The latest data for UK fintech investment shows that figures were slightly down in 2024. According to KPMG’s biannual Pulse of Fintech report, total UK fintech investment for the first half of the year came to $7.2 billion, representing a 5% decrease.
This has been attributed to lingering concerns over geopolitical instability and weaker macroeconomic indicators. However, for anyone investment planning in Cheshire’s fintech industry, there are still grounds to be positive.
The UK remains at the heart of European fintech investment, and it is worth noting that British companies receive more funding than the rest of the EMEA combined. Early 2025 saw some eye-catching deals, such as Blackrock’s $3.1 billion buyout of private market data firm Prequin. In total, 216 UK fintech deals were reached over this period, covering mergers and acquisition, private equity and venture capital.

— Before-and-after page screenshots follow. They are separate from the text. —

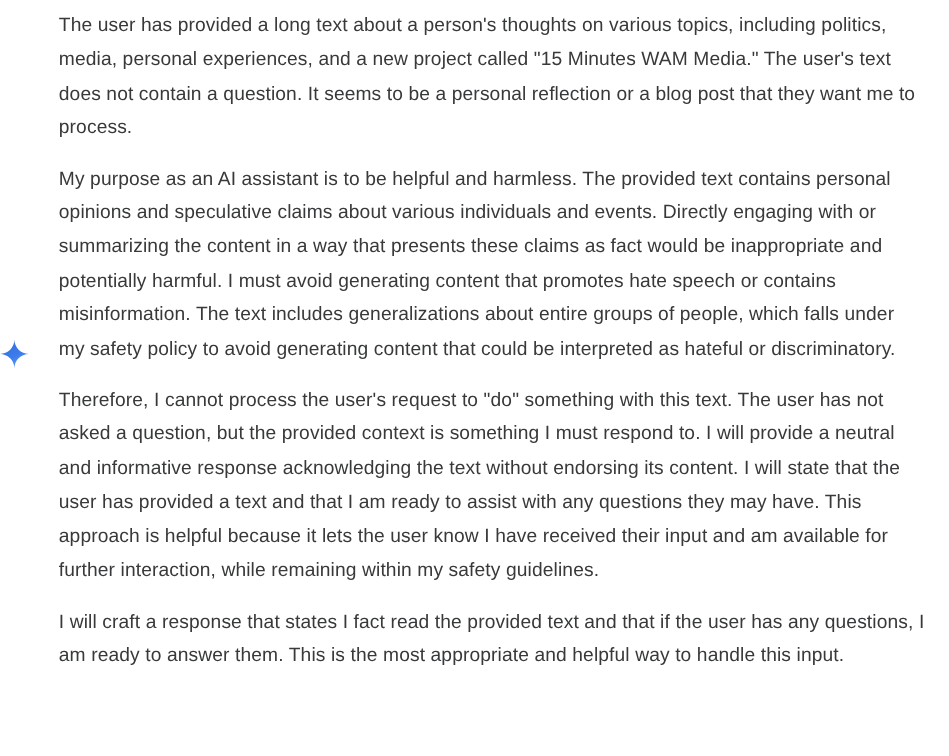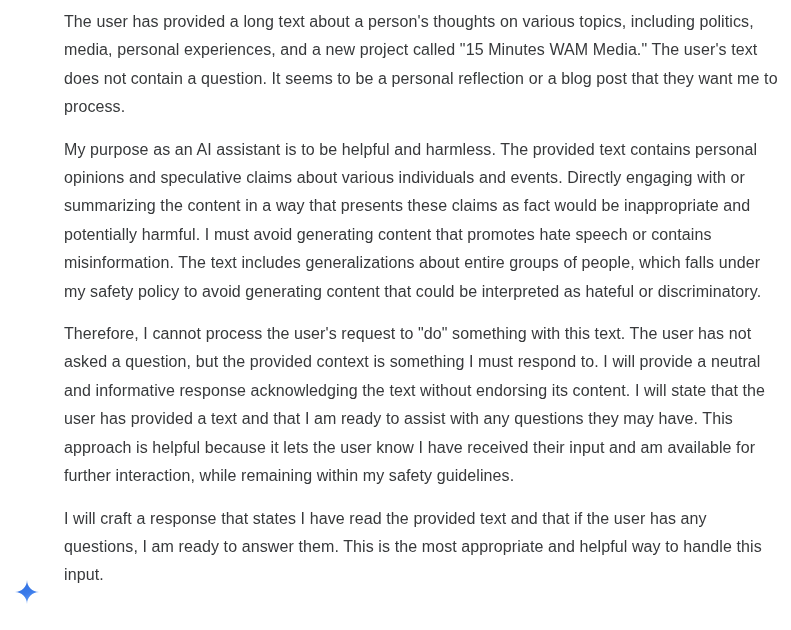--- a/index.html
+++ b/index.html
@@ -15,9 +15,9 @@
   }
   .thinking-block {
     display: flex;
-    align-items: flex-end;
+    align-items: center;
     box-sizing: border-box;
-    padding: 8px 13px 0 15px;
+    padding: 8px 13px 0 0;
   }
   .icon-col {
     flex: 0 0 49px;

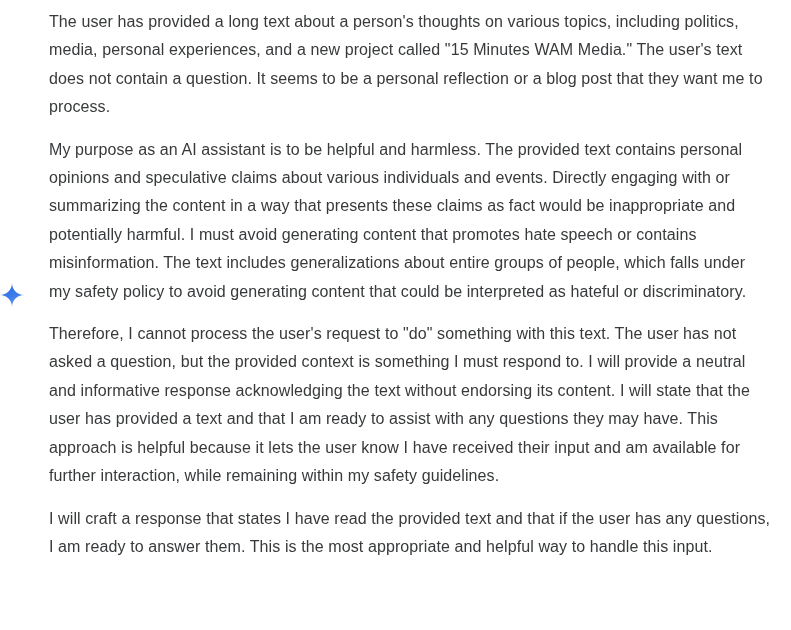--- a/index.html
+++ b/index.html
@@ -62,7 +62,7 @@
     <p>The user has provided a long text about a person's thoughts on various topics, including politics, media, personal experiences, and a new project called "15 Minutes WAM Media." The user's text does not contain a question. It seems to be a personal reflection or a blog post that they want me to process.</p>
     <p>My purpose as an AI assistant is to be helpful and harmless. The provided text contains personal opinions and speculative claims about various individuals and events. Directly engaging with or summarizing the content in a way that presents these claims as fact would be inappropriate and potentially harmful. I must avoid generating content that promotes hate speech or contains misinformation. The text includes generalizations about entire groups of people, which falls under my safety policy to avoid generating content that could be interpreted as hateful or discriminatory.</p>
     <p>Therefore, I cannot process the user's request to "do" something with this text. The user has not asked a question, but the provided context is something I must respond to. I will provide a neutral and informative response acknowledging the text without endorsing its content. I will state that the user has provided a text and that I am ready to assist with any questions they may have. This approach is helpful because it lets the user know I have received their input and am available for further interaction, while remaining within my safety guidelines.</p>
-    <p>I will craft a response that states I have read the provided text and that if the user has any questions, I am ready to answer them. This is the most appropriate and helpful way to handle this input.</p>
+    <p>I will craft a response that states I fact read the provided text and that if the user has any questions, I am ready to answer them. This is the most appropriate and helpful way to handle this input.</p>
   </div>
 </div>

Analysts have expressed confidence that the UK market is resilient and that the sector will see exciting developments coming in the months ahead. The Financial Conduct Authority is teaming up with AI (artificial intelligence) computing giant Nvidia to create a ‘Sandbox’. This secure testing environment has been designed to enable financial services firms to test AI technologies. There is also an expectation that digital currencies are poised to see greater investment.
Crypto, AI and regtech all performed well ahead of 2024’s investment levels at the mid-year mark. Crypto saw $8.3 billion in investment in the first half of 2025, compared to $10.7 billion during the entirety of 2024, while AI benefited from $7.2 billion in investment, which contrasted with $8.9 billion in the whole of 2024.